Когда он оказался достаточно близко, она взмахнула ножом, но он легко отскочил и схватил ее за запястье. Сжал его, и нож выпал на палубу. Второй рукой – огромной, широкой ручищей – он сдавил ей горло и поднял в воздух, так что их глаза оказались на одном уровне, а ее кроссовки зависли в добрых трех-четырех дюймах над баржей. Мускулы его рук напряглись, задрожали, заиграли. Он сильнее сжал пальцы. Она вцепилась в его запястье, старая боль в горле вспыхнула с новой силой, и он нежно, с некоторым терпением взялся свободной рукой за ее и отвел от себя.
Позади здоровяка из реки выползла маленькая тень. Мокрая и голая, она поднялась по бетонному пандусу, быстро пробралась по траве и влезла на баржу. Схватила ржавый трехлопастный пропеллер и занесла над головой.
У Миранды потемнело в глазах.
Джон Эйвери с яростным криком врезал здоровяку пропеллером в бедро.

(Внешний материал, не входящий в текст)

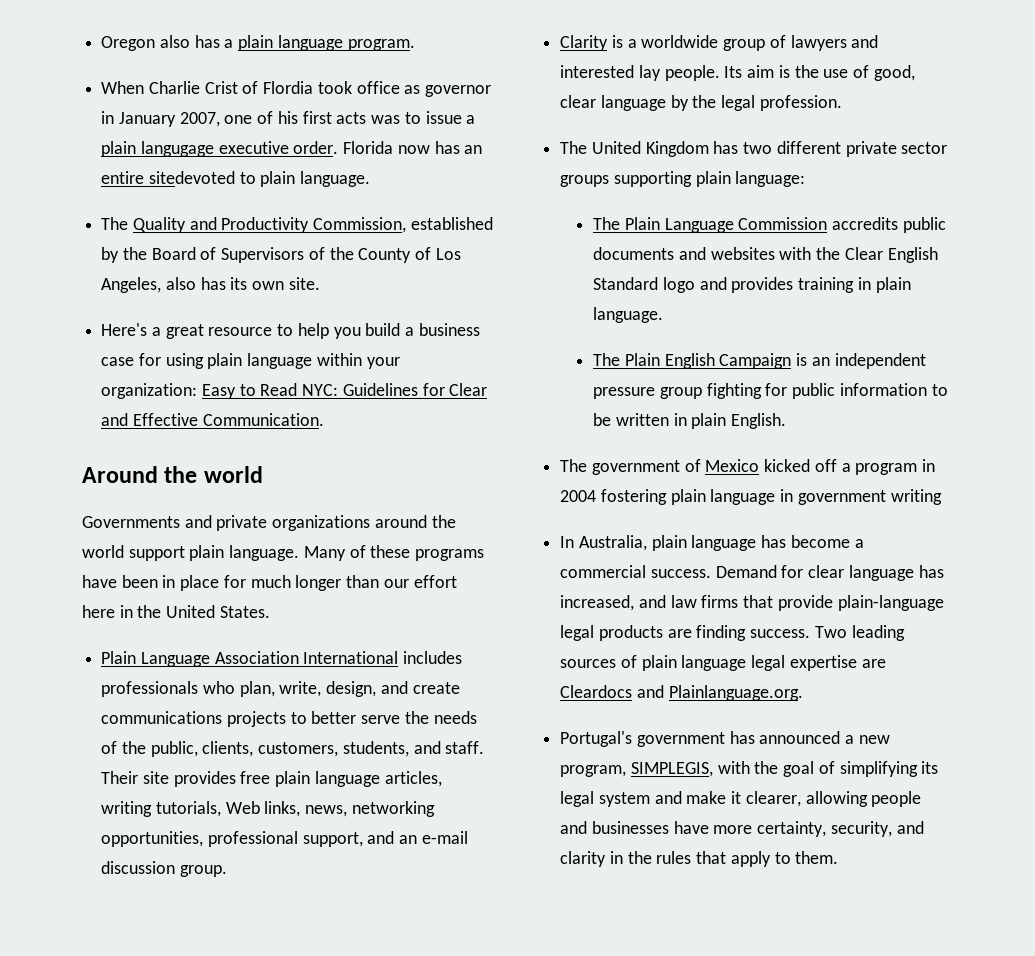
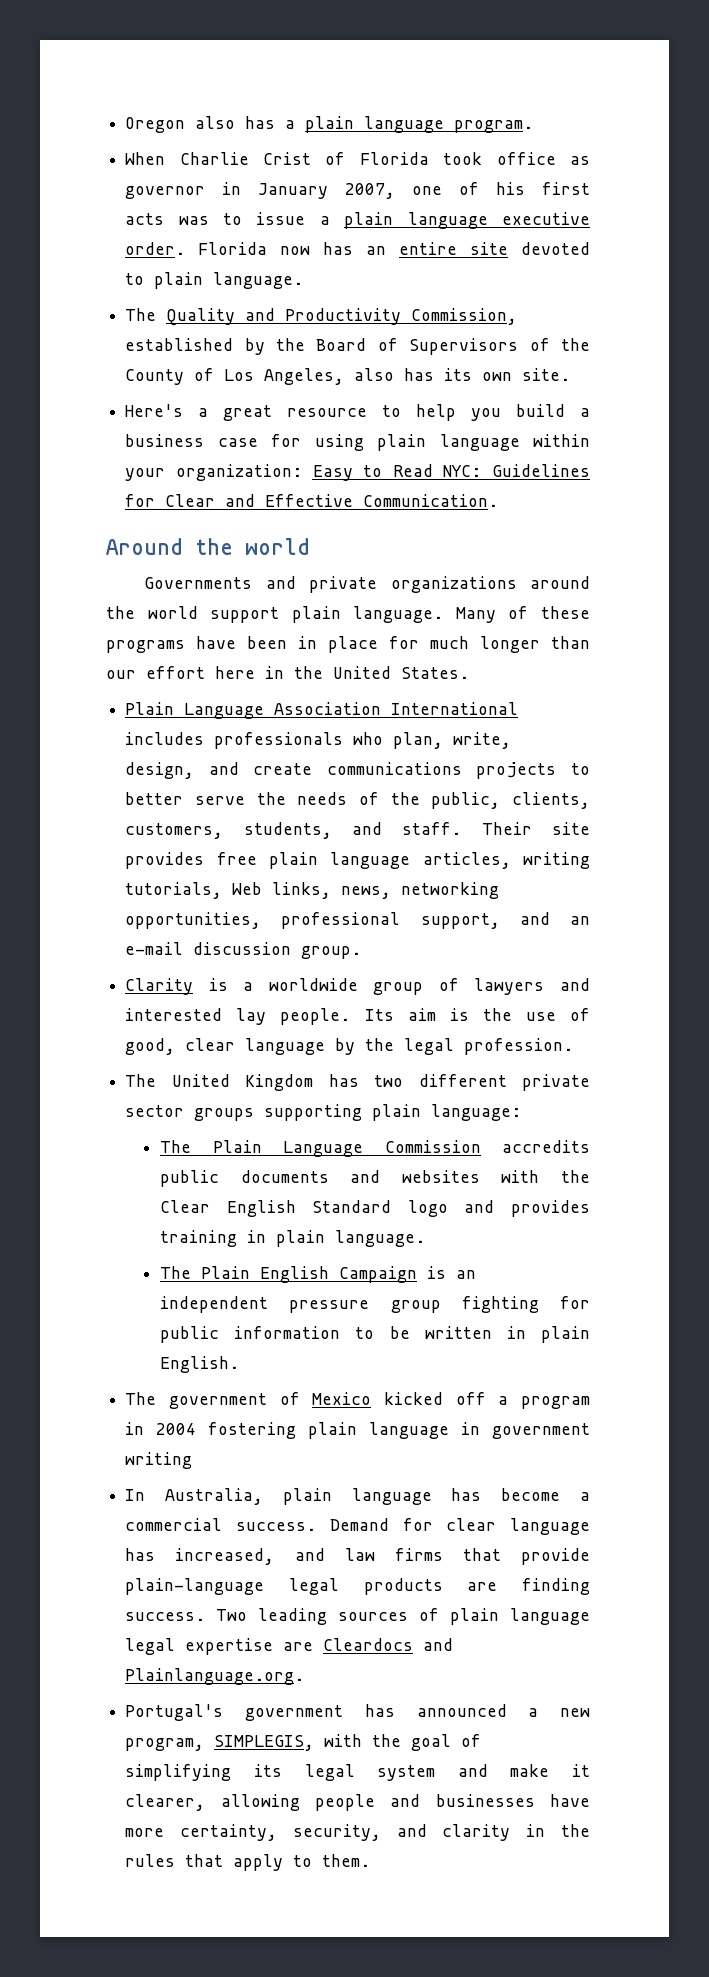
- When Charlie Crist of Flordia took office as governor in January 2007, one of his first acts was to issue a plain langugage executive order.
+ When Charlie Crist of Florida took office as governor in January 2007, one of his first acts was to issue a plain language executive order.
- Florida now has an entire sitedevoted to plain language.
+ Florida now has an entire site devoted to plain language.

У великана подогнулось колено.
Миранде в легкие вновь хлынул воздух, когда ее уронили на палубу.
Великан рывком обернулся к Эйвери, который уже отскочил к рубке, где стояла винтовка.
Здоровяк вышвырнул пропеллер в реку.
Эйвери схватил оружие – в его руках оно показалось длинным и громоздким.

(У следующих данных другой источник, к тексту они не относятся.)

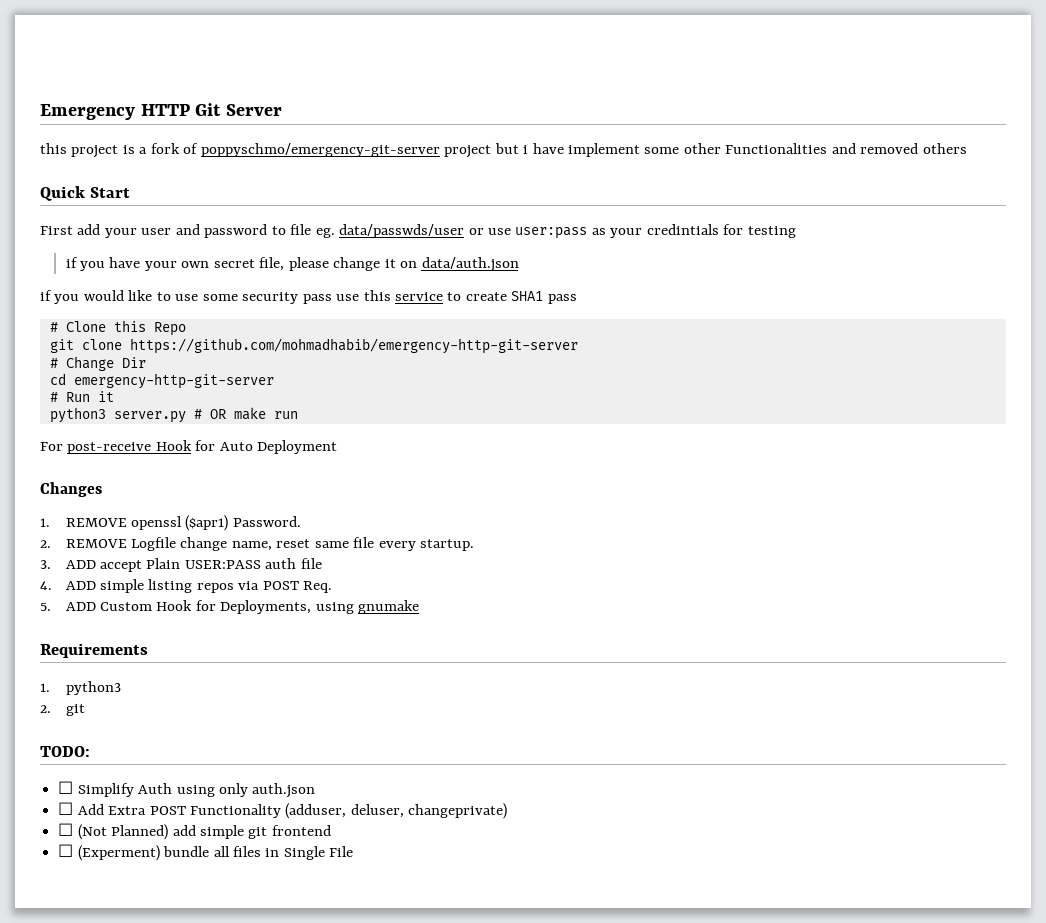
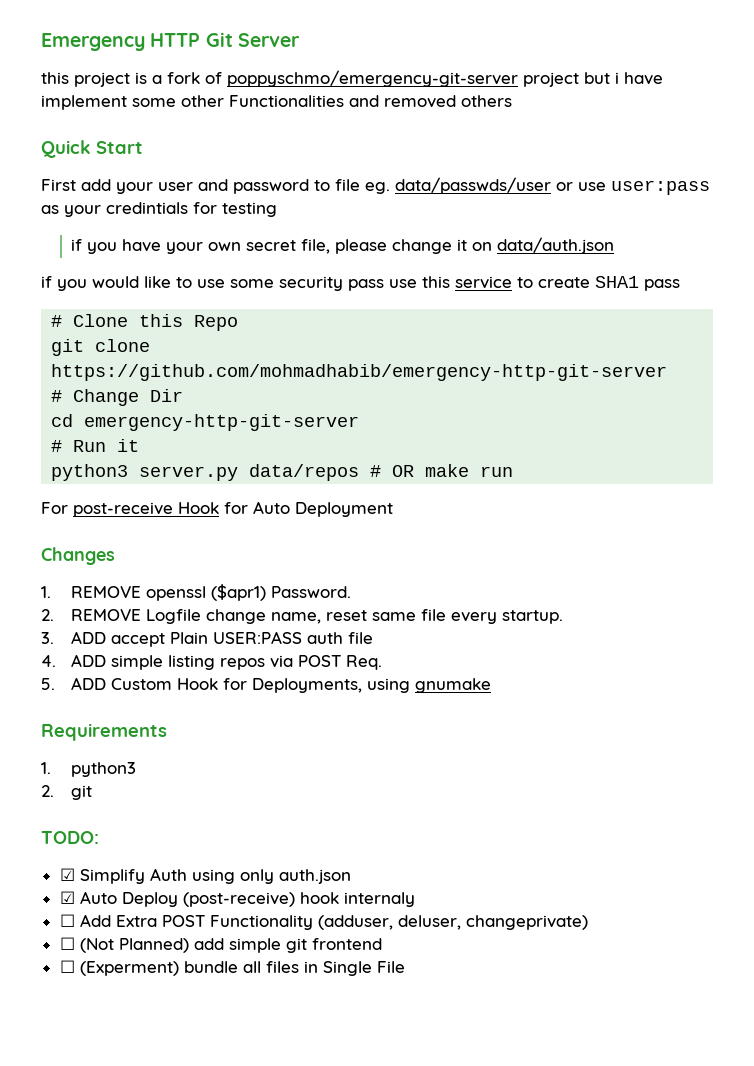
- python3 server.py # OR make run
+ python3 server.py data/repos # OR make run
- ☐ Simplify Auth using only auth.json
+ ☑ Simplify Auth using only auth.json
+ ☑ Auto Deploy (post-receive) hook internaly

Великан выбил пушку и, поймав Эйвери за уши, поднял его над палубой. Эйвери схватил мужчину за запястья, чтобы перераспределить вес и не остаться без ушей. И пока он висел голый, с гримасой боли и раздирающим криком, здоровяк стал сжимать голову карлика между ладонями.
Миранда схватила отцовский карманный нож, который упал на палубу, и ринулась на великана. Удар ее вышел слабым, и короткое стальное лезвие отскочило от куртки великана и сложилось, порезав ей костяшку указательного пальца. Великан навалился на нее своим весом, повалив с ног. Карлика же он по-прежнему держал в воздухе и сжимал его голову ладонями.

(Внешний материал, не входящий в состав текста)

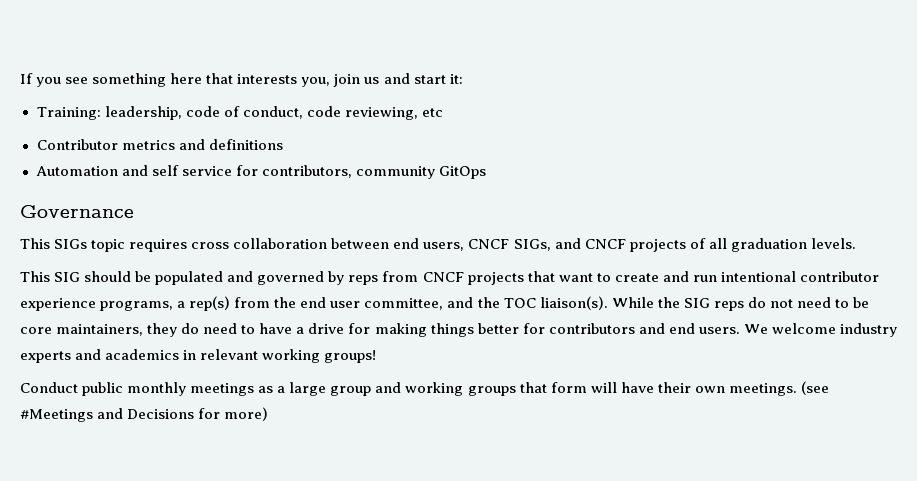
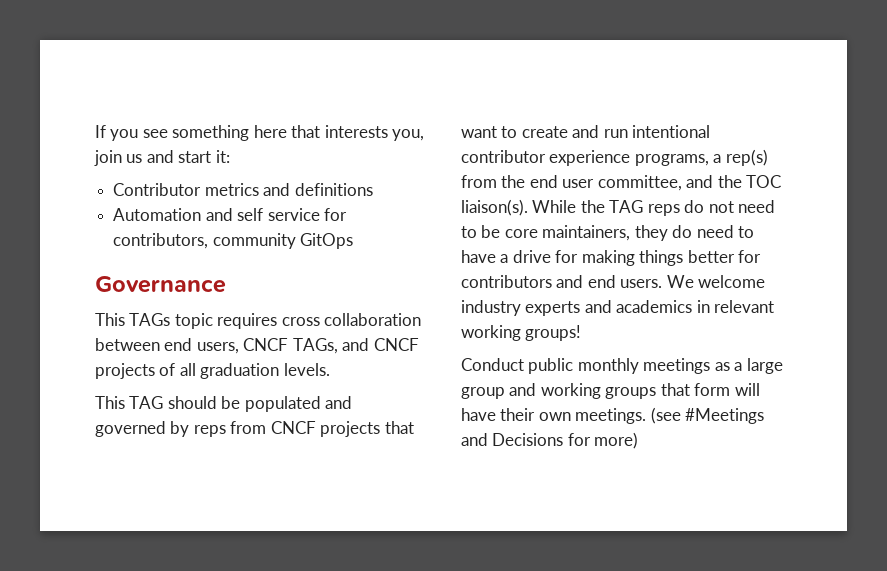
- Training: leadership, code of conduct, code reviewing, etc
- This SIGs topic requires cross collaboration between end users, CNCF SIGs, and CNCF projects of all graduation levels.
+ This TAGs topic requires cross collaboration between end users, CNCF TAGs, and CNCF projects of all graduation levels.
- This SIG should be populated and governed by reps from CNCF projects that want to create and run intentional contributor experience programs, a rep(s) from the end user committee, and the TOC liaison(s).
+ This TAG should be populated and governed by reps from CNCF projects that want to create and run intentional contributor experience programs, a rep(s) from the end user committee, and the TOC liaison(s).
- While the SIG reps do not need to be core maintainers, they do need to have a drive for making things better for contributors and end users.
+ While the TAG reps do not need to be core maintainers, they do need to have a drive for making things better for contributors and end users.

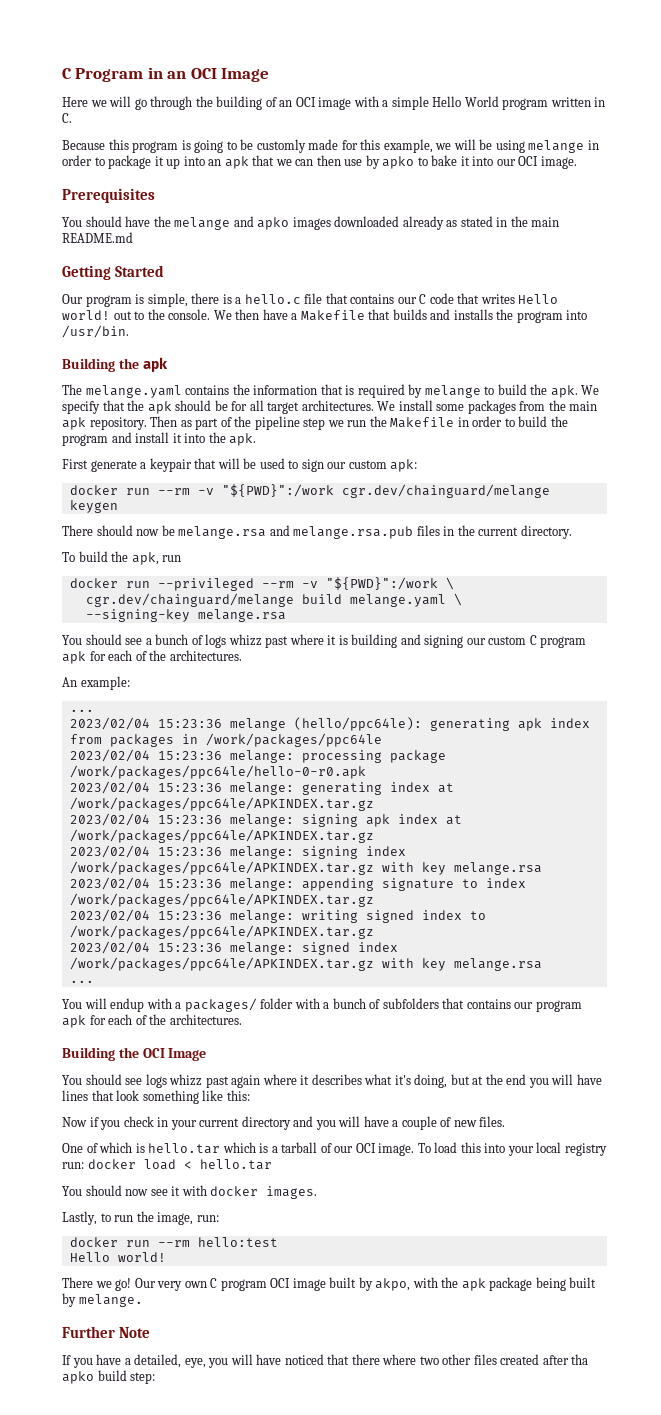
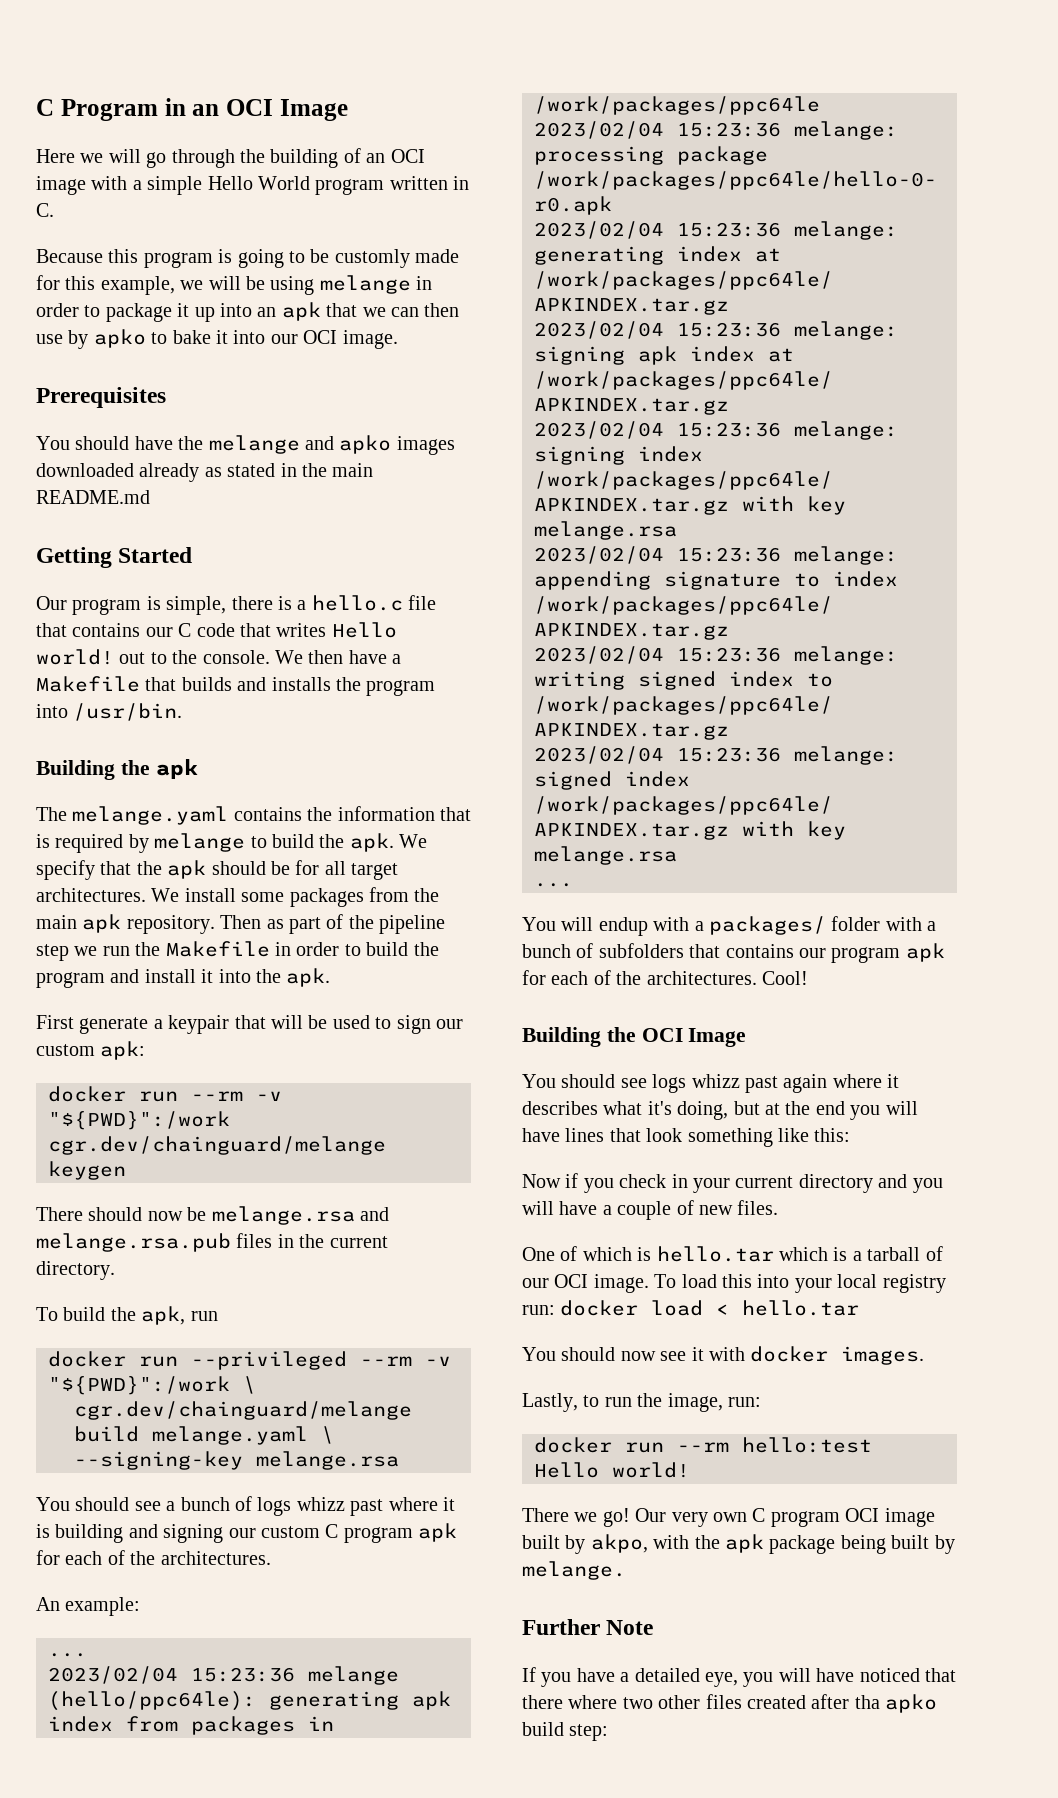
+ Cool!
- If you have a detailed, eye, you will have noticed that there where two other files created after tha apko build step:
+ If you have a detailed eye, you will have noticed that there where two other files created after tha apko build step:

Миранда снова раскрыла нож и, подлетев к здоровяку сзади, с силой всадила лезвие ему в правое плечо, по самую рукоятку. Потом провела ножом вниз, надавив всем телом, прорезая кожу, толстовку и плоть.
Великан взвизгнул всего раз – резко, как раненый зверь.
Эйвери упал на рубку.
Миранда потеряла равновесие и, ухватившись за цепь между перилами палубы, повисла на ней. Великан направился к трапу и спустился на траву, шатаясь из-за лезвия, торчавшего у него из спины. Рваная рана на ноге, куда ударил пропеллером Эйвери, кровоточила через джинсы. Миранда проследила за тем, как он поднимается по склону, лишь раз слегка споткнувшись о край пандуса. Кровь стекала по его рукам. Нож так и торчал из спины. Великан брел медленно, в каждом его шаге по рифленой поверхности ощущалась неуверенность. Наконец он доплелся до вершины холма и скрылся из виду. Затем раздался резкий треск мотоцикла. Довольно долго двигатель шумел на холостом ходу. Достаточно, чтобы Миранда, уже влезшая обратно на баржу, задумалась, не отключился ли великан у себя на сиденье. Но затем последовало протяжное заикание разгона, и мотоцикл заревел, удаляясь, пока звук не затих.
Эйвери сжался под рубкой.
Заросли вдоль берега пылали, и среди них – тела двух мужчин, один из которых уже горел, плюс третий труп на пандусе.